YOUR ASSIGNMENT »
Tell how many lines below include the word "footer". Only the number should appear.

(Items from a data source)
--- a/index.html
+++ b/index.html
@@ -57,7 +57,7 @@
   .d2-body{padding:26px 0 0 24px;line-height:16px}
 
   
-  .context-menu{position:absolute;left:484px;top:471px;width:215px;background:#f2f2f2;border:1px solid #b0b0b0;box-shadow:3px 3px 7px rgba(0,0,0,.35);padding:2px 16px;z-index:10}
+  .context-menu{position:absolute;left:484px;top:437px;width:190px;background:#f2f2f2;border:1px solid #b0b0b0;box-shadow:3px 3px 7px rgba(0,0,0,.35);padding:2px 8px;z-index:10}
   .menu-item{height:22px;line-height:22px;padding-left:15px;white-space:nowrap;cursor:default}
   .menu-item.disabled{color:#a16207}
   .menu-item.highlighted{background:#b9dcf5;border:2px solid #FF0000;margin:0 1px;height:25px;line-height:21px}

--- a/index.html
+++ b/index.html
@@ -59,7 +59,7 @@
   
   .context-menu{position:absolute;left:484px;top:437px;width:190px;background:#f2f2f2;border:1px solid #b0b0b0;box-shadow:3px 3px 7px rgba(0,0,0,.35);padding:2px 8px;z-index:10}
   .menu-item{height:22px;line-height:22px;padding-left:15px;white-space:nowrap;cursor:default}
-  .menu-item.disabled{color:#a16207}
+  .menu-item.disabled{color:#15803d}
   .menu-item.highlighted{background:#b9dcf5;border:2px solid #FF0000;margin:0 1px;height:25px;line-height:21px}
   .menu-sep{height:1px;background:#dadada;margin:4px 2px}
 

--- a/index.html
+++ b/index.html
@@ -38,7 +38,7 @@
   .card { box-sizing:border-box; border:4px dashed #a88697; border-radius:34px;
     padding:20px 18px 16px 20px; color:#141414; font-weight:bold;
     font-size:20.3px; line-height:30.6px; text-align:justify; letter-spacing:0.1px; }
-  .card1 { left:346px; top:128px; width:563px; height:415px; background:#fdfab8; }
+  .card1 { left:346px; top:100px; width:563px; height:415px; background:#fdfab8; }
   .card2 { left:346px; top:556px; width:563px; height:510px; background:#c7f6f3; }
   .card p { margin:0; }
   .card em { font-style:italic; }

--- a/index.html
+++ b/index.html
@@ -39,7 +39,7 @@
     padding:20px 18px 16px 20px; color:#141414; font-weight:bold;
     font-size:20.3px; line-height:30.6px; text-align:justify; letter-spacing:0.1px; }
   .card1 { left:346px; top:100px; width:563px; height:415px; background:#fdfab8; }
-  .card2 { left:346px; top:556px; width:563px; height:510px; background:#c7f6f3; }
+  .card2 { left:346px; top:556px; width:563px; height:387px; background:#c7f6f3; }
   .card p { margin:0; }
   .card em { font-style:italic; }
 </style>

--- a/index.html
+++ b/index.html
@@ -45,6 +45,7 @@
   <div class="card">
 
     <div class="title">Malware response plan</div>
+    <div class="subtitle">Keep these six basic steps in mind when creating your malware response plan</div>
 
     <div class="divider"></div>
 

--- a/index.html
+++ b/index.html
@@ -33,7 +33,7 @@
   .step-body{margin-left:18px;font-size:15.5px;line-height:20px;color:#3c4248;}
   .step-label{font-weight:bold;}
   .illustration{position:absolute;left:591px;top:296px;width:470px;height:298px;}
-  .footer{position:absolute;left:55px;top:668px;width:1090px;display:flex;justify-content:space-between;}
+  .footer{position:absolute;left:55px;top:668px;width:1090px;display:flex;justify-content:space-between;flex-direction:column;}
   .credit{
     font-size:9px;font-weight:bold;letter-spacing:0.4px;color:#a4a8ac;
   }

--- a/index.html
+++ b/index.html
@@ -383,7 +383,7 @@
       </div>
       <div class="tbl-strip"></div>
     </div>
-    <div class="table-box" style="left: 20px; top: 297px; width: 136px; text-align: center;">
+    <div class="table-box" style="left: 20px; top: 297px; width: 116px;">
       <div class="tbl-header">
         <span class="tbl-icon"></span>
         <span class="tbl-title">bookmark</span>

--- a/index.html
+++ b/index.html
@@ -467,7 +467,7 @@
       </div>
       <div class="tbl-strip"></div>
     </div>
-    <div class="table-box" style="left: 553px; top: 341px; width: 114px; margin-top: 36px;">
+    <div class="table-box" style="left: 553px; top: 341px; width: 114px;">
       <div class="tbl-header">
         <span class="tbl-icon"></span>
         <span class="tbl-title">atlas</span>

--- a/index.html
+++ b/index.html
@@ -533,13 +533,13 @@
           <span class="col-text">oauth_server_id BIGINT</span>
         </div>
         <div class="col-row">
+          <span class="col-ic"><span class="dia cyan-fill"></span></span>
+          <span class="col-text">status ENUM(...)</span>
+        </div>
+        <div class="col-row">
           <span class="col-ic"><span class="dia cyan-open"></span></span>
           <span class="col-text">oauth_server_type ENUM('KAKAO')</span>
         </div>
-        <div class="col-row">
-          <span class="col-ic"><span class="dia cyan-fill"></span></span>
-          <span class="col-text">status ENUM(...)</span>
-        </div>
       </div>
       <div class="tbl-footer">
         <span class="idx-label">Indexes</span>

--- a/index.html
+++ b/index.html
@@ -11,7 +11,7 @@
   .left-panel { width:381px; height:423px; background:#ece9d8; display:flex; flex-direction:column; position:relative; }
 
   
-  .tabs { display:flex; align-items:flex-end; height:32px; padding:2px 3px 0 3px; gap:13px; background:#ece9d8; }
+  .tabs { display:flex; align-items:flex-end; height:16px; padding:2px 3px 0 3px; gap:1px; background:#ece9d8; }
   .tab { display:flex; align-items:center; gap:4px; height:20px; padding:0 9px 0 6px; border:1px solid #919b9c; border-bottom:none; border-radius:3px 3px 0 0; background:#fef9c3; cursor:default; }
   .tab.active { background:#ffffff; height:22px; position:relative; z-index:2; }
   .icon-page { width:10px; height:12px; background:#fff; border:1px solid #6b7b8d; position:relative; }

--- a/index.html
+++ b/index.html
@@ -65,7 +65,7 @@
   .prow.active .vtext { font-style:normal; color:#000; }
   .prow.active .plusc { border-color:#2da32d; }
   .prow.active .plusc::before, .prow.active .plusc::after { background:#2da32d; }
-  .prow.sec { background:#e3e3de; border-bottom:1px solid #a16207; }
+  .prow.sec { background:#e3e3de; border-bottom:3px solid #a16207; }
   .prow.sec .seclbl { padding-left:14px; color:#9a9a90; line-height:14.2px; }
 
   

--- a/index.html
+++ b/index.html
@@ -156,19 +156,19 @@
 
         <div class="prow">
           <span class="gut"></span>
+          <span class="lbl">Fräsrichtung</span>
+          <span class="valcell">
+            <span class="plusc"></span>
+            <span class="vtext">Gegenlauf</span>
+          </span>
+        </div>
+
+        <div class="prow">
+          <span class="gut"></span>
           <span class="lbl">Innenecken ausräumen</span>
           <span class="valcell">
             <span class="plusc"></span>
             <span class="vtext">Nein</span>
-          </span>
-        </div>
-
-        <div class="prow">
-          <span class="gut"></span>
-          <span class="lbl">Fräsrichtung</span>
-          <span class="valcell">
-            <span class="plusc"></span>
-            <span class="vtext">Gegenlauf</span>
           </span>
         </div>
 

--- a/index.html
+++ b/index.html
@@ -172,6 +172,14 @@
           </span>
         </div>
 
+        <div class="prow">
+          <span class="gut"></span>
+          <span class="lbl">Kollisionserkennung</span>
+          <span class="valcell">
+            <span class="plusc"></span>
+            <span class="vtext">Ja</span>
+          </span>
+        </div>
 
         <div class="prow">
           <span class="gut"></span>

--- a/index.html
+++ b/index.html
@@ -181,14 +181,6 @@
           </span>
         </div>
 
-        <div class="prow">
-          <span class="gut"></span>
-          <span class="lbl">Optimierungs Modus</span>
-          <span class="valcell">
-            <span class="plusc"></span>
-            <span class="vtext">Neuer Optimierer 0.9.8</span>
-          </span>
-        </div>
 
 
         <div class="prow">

REPLY »
3